You know.....a plastic trash bag will work for tonight.







I have tried that as well.


----------



## Unreal

what about using one of your t-shirts to hold the towels in place? more tying room and what not....
do you have a sewing machine or needles &thread?
you could rip a rag into strips and sew those on to the towel to make waist ties

I'd say look into the elimination communication hints and stuff- but that is a long term solution.
but...you could just lay her on towels to sleep...and change them when she goes.


----------



## AngelBee

I wish I was closer


----------



## miziki

Quote:


Originally Posted by *Unreal*
I'd say look into the elimination communication hints and stuff- but that is a long term solution.

*Definitely* second this suggestion. It's not hard to get started and in the long run will be a fantastic bonding experience AND huge diaper saver (and thus a big $$ saver, even if you use cloth, since you won't have to have to have as many dipes or wash diapers very frequently).

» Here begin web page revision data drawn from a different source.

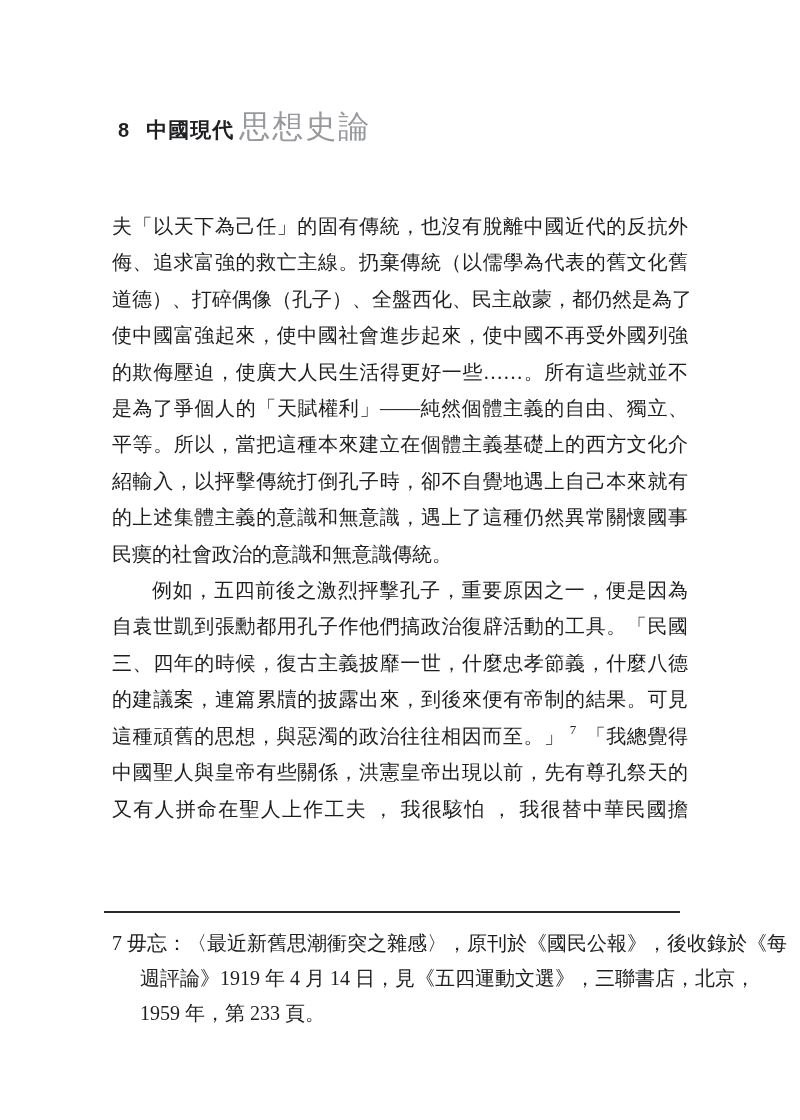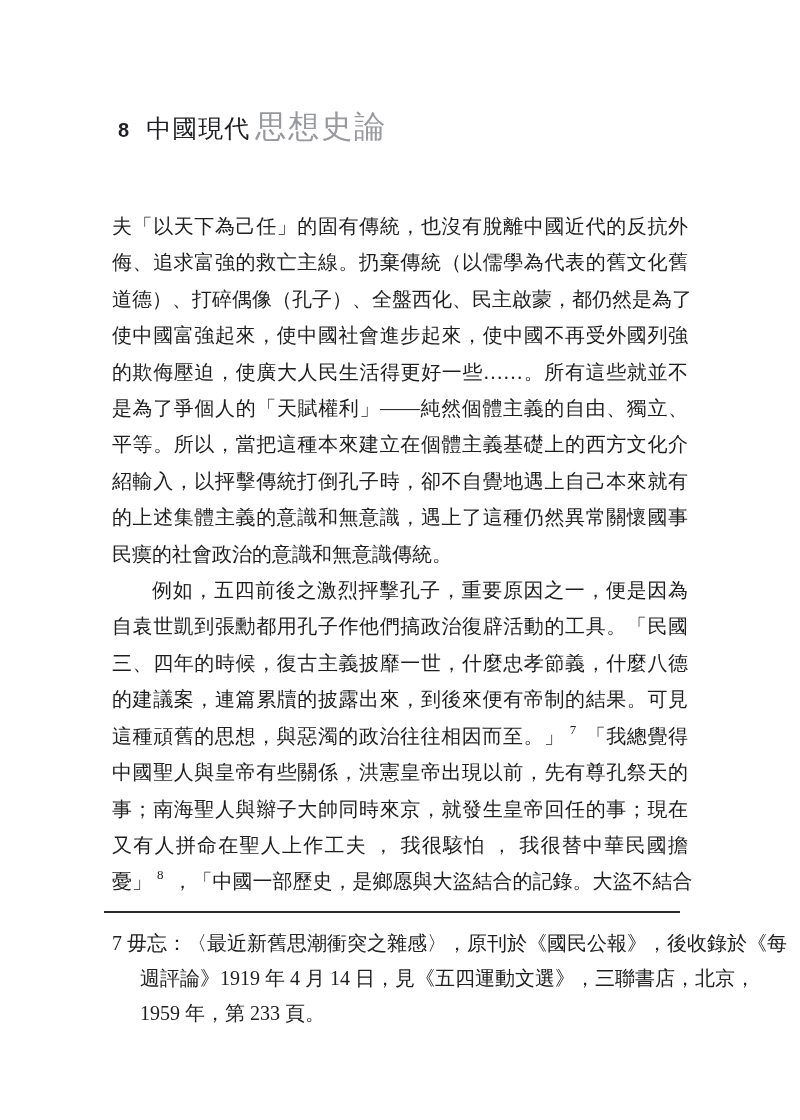--- a/index.html
+++ b/index.html
@@ -32,8 +32,8 @@
   }
   .htitle{
     font-family:"Liberation Sans","DejaVu Sans",sans-serif;
-    font-size:25px;
-    font-weight:400;
+    font-size:21px;
+    font-weight:700;
     color:#1f2023;
     letter-spacing:1px;
   }

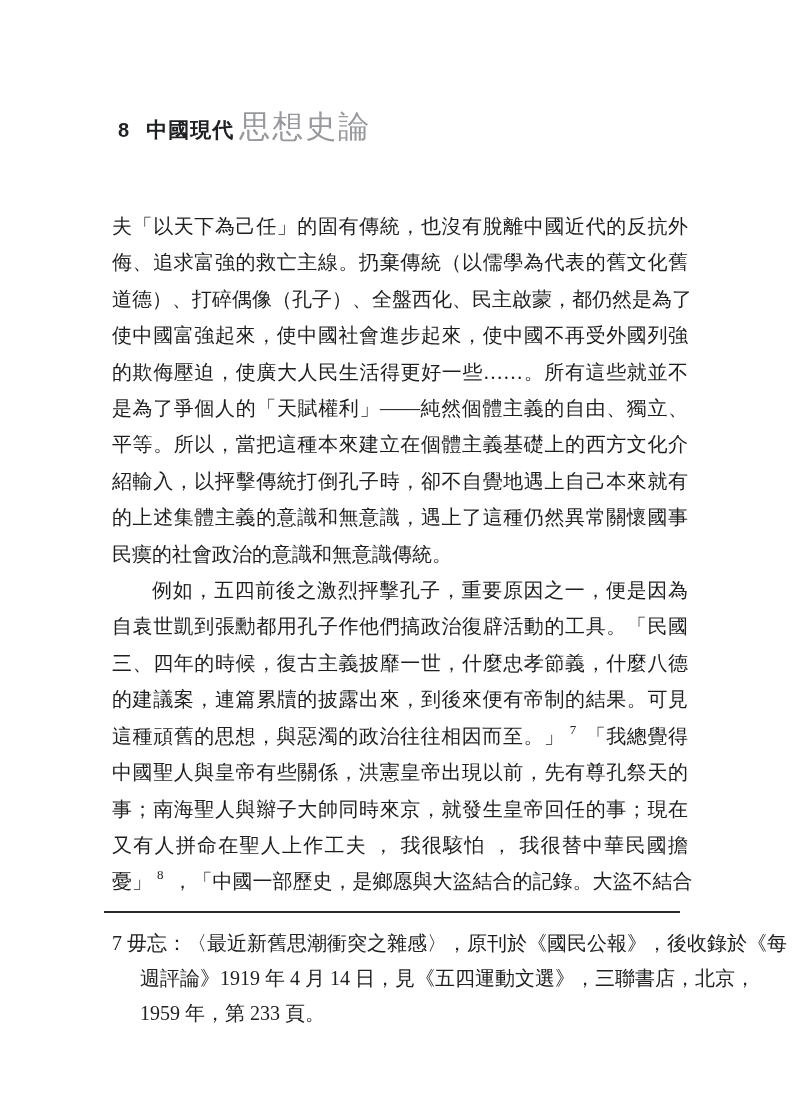--- a/index.html
+++ b/index.html
@@ -132,7 +132,6 @@
       <div class="line">的建議案，連篇累牘的披露出來，到後來便有帝制的結果。可見</div>
       <div class="line">這種頑舊的思想，與惡濁的政治往往相因而至。」<sup class="fnref">7</sup>「我總覺得</div>
       <div class="line">中國聖人與皇帝有些關係，洪憲皇帝出現以前，先有尊孔祭天的</div>
-      <div class="line">事；南海聖人與辮子大帥同時來京，就發生皇帝回任的事；現在</div>
       <div class="line">又有人拼命在聖人上作工夫 ， 我很駭怕 ， 我很替中華民國擔</div>
       <div class="line">憂」<sup class="fnref">8</sup>，「中國一部歷史，是鄉愿與大盜結合的記錄。大盜不結合</div>
     </div>

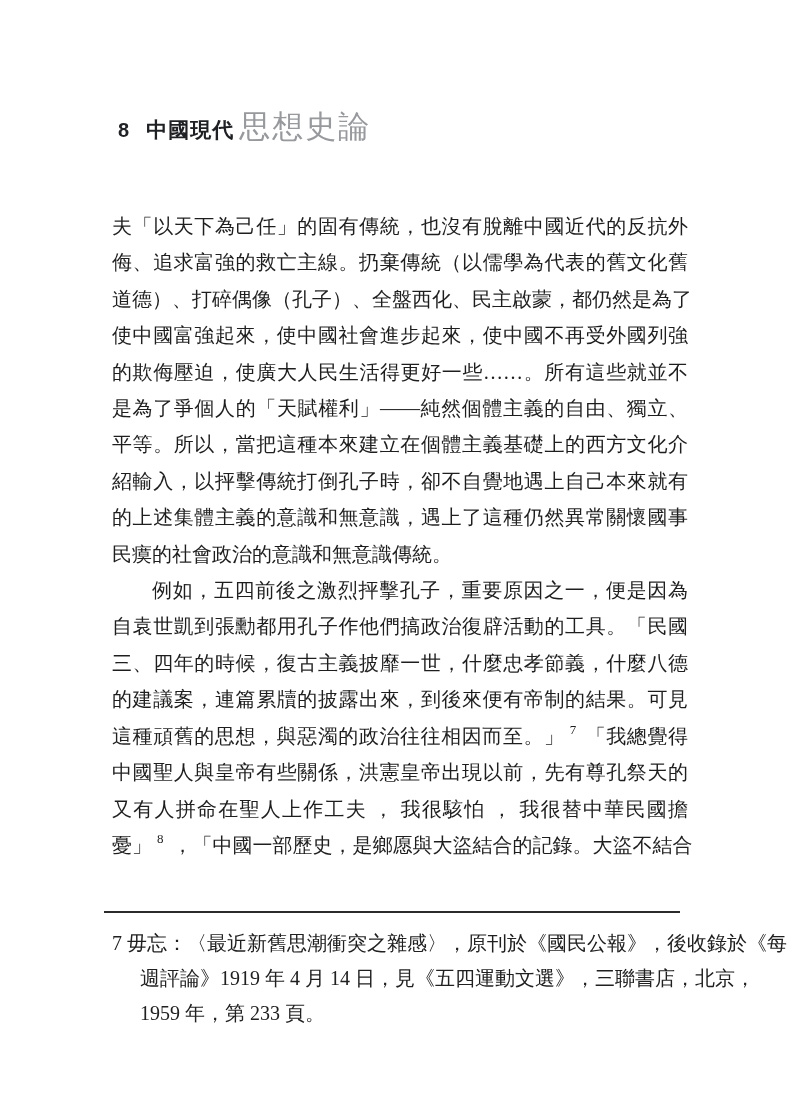--- a/index.html
+++ b/index.html
@@ -133,7 +133,6 @@
       <div class="line">這種頑舊的思想，與惡濁的政治往往相因而至。」<sup class="fnref">7</sup>「我總覺得</div>
       <div class="line">中國聖人與皇帝有些關係，洪憲皇帝出現以前，先有尊孔祭天的</div>
       <div class="line">又有人拼命在聖人上作工夫 ， 我很駭怕 ， 我很替中華民國擔</div>
-      <div class="line">憂」<sup class="fnref">8</sup>，「中國一部歷史，是鄉愿與大盜結合的記錄。大盜不結合</div>
     </div>
 
   <div class="fn-rule" style="background: rgb(43, 43, 43);"></div>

Here are 3 great, short blurbs on getting started w/ EC - you can do this starting ASAP and it will save you dipes, I promise:

Getting Started: The When and How of EC
http://www.diaperfreebaby.org/Articl...rtedBobrow.htm

Pottying Positions: http://www.diaperfreebaby.org/PottyingPositions.htm

Starting EC: http://www.diaperfreebaby.org/Articles/StartingEC.htm

Best of luck w/ this exciting life-change you're going through -- I can imagine it's definitely not easy, but you are so strong to be doing this (leaving DH, making a better life for you and your dc) and my thoughts are with you!!!


----------



## KnitterMama

I've used small towels before too ... once I even had to use a washcloth and







: duct tape







: . I wish I could solve this problem for you Mama.


----------



## minicooper

Hi there,

You posted on the FF yahoo group didn't you?

Where are you located... pm me.

I have some VERY old diapers that the elastic isn't very effective but the covers kinda serve the purpose...

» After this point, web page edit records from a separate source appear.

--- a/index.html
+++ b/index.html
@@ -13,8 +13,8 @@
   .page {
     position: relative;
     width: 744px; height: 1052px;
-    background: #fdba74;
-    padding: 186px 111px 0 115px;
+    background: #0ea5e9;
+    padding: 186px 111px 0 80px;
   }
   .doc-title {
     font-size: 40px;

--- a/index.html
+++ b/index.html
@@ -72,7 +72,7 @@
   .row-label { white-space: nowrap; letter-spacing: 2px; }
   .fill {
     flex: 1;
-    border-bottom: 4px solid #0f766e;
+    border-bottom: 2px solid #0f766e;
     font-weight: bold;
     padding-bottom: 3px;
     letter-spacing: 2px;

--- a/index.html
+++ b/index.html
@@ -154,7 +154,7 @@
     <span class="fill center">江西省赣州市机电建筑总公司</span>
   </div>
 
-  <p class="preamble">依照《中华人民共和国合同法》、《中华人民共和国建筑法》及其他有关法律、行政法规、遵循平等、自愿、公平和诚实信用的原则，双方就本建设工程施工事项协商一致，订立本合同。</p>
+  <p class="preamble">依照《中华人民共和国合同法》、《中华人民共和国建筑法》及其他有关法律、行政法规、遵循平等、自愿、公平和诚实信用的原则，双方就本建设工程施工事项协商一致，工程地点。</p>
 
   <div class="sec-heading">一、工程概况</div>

pm me... let me know where you are exactly... I will wash them a few times for you and if you are close I can borrow the van tomorrow and drop them off to you.








there are quite a few and there are a couple of different kinds. They aren't in the greatest shape but they can definatley be used.


----------



## mandalamama

thank you all, i used a receiving blanket and that site to figure out how to fold it. it's kind of like origami! the babe has a few dresses that were too small so the tushy-cover fit nice and snug over the blanket. so far so good *crossing fingers* not sure it'll work during the day, but perhaps if i put her tight leggings over the whole thing?

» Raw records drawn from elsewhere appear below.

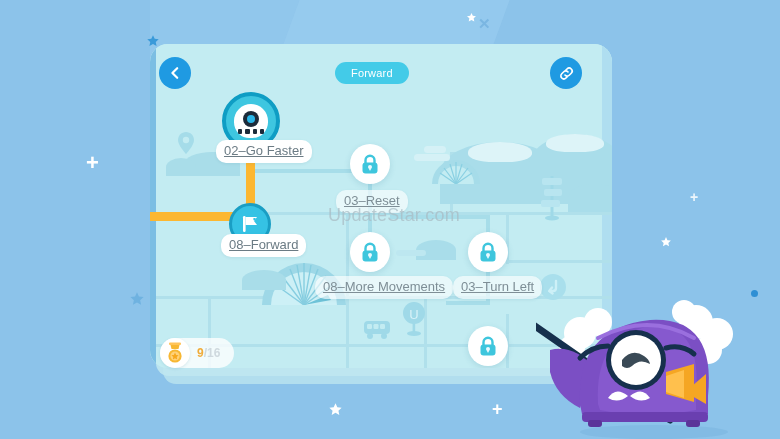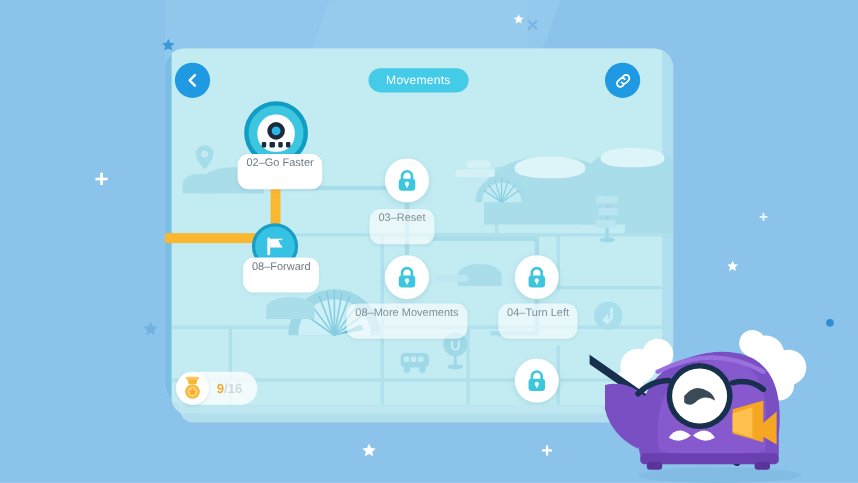--- a/index.html
+++ b/index.html
@@ -496,7 +496,7 @@
     </svg>
   </div>
 
-  <div class="title-pill">Movements</div>
+  <div class="title-pill">Forward</div>
 
   <div class="link-btn">
     <svg width="17" height="17" viewBox="0 0 20 20">

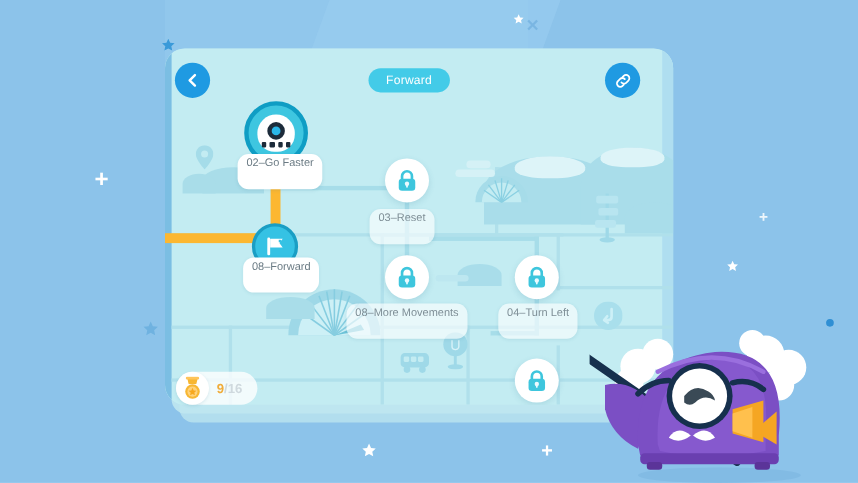--- a/index.html
+++ b/index.html
@@ -140,12 +140,13 @@
     position: absolute;
     background: #ffffff;
     border-radius: 10px;
-    font-size: 10px;
+    font-size: 13px;
     color: #6b7b84;
-    padding: 3px 8px 17px 8px;
+    padding: 3px 8px 4px 8px;
     white-space: nowrap;
     line-height: 1.2;
     box-shadow: 0 1px 3px rgba(40,110,140,.10);
+    text-decoration: underline;
   }
   .node-label.dim { background: rgba(255,255,255,.62); color: #7e8e96; text-align: right; }
 

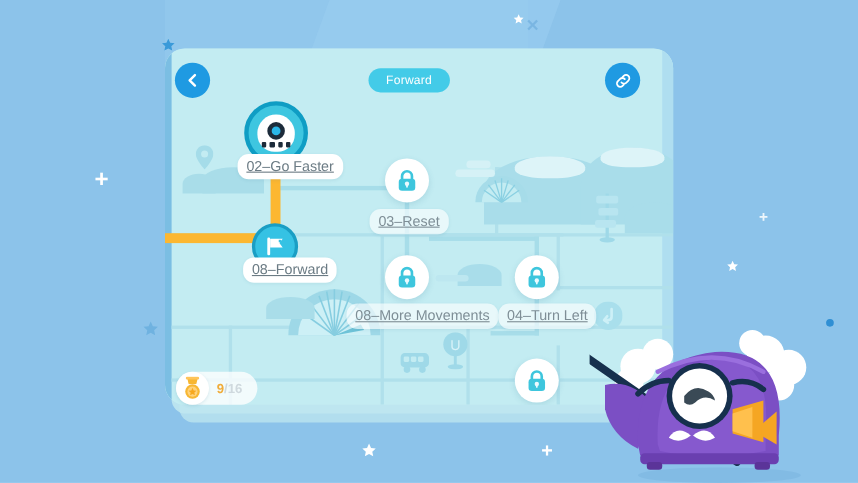--- a/index.html
+++ b/index.html
@@ -506,6 +506,7 @@
     </svg>
   </div>
 
+  <div class="watermark">UpdateStar.com</div>
 
   <div class="progress">
     <div class="medal">

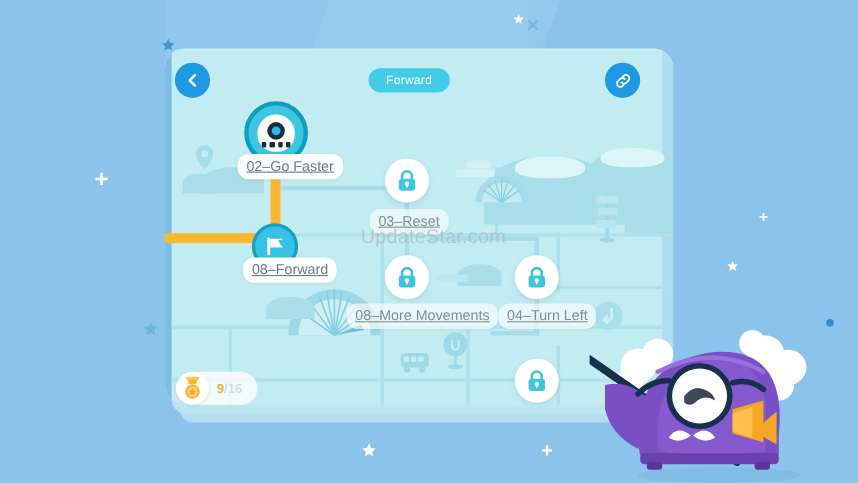--- a/index.html
+++ b/index.html
@@ -446,7 +446,7 @@
           <rect x="8.2" y="13" width="1.6" height="3.6" rx=".8" fill="#eafaff"></rect>
         </svg>
       </div>
-      <div class="node-label dim" style="left:303px; top:232px;">04–Turn Left</div>
+      <div class="node-label dim" style="left:303px; top:232px;">03–Turn Left</div>
     </div>
 
     <div class="node">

a local mama just drove over with a bit of cash so i can get a small pack of sposies tomorrow. but i'm going to switch to cloth because sposies run out! i had put the babe on the Diaper Fairy list, the old one and the new one, and they never got to her. otherwise i would have started cloth a while ago.

i have maxipads in case she pees through the overnight dipe, i can use those as a liner, right? i forgot to put it in, but don't want to wake her. i have another blanket and tushy cover ready just in case. (i have 3 tushy covers total.)

thank you for all your advice and help! MDC mamas ROCK!!


----------



## SAHMinHawaii

I read your post about the emergency diapers..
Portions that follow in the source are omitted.